Prof. Dr. Antje-Britta Mörstedt erklärte die Werte unterschiedlicher Generationen. Generation Z sei technikaffin, multitaskingfähig und lege Wert auf Sinnhaftigkeit und Work-Life-Separation. Unternehmen sollten diesen Bedürfnissen mit Vorbildfunktion, Fehlerkultur und Active Sourcing begegnen.

Das Tagungsprogramm sorgte wieder für ein reges Diskussionsgeschehen

„Am ‚Vorabend‘ der Wahl“

Die Tagung Leitungsbau befasste sich auch in diesem Jahr mit zentralen Zukunftsfragen wie dem Einfluss von KI auf Lebens- und Arbeitswelten, gesellschaftlichen Veränderungen und wirtschaftlichen Herausforderungen. Hesselmann betonte, dass die Bundestagswahl 2025 entscheidend für Politik, Wirtschaft und Gesellschaft sei und sowohl den gesellschaftlichen Zusammenhalt als auch Deutschlands Wettbewerbsfähigkeit und das Vertrauen in die Demokratie auf die Probe stelle.

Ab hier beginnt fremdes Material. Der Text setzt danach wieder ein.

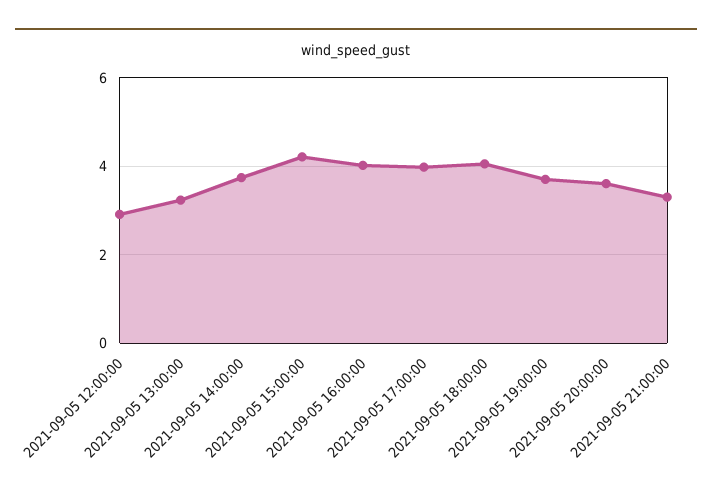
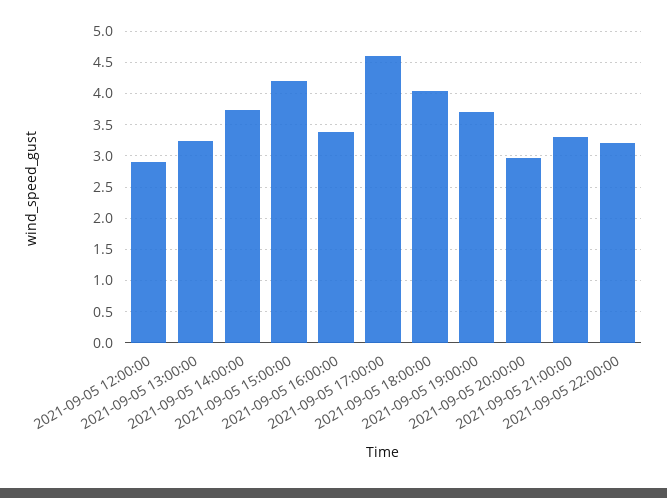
2021-09-05 16:00:00: 4 -> 3.4
2021-09-05 17:00:00: 4 -> 4.6
2021-09-05 20:00:00: 3.6 -> 3
2021-09-05 22:00:00: none -> 3.2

Donath hob hervor, dass die Energiewende eine der größten Herausforderungen bleibe, mit Investitionskosten zwischen 2 und 6 Bio. Euro. Der Leitungsbau könne dabei eine Schlüsselrolle anspielen, indem er mit Auftraggebern maßgeschneiderte Lösungen für die Industrie entwickle. Er rief die Teilnehmer dazu auf, sich aktiv in die wirtschaftliche Transformation einzubringen, und lud sie zur 75-Jahr-Feier des Rohrleitungsbauverbandes im Mai ein.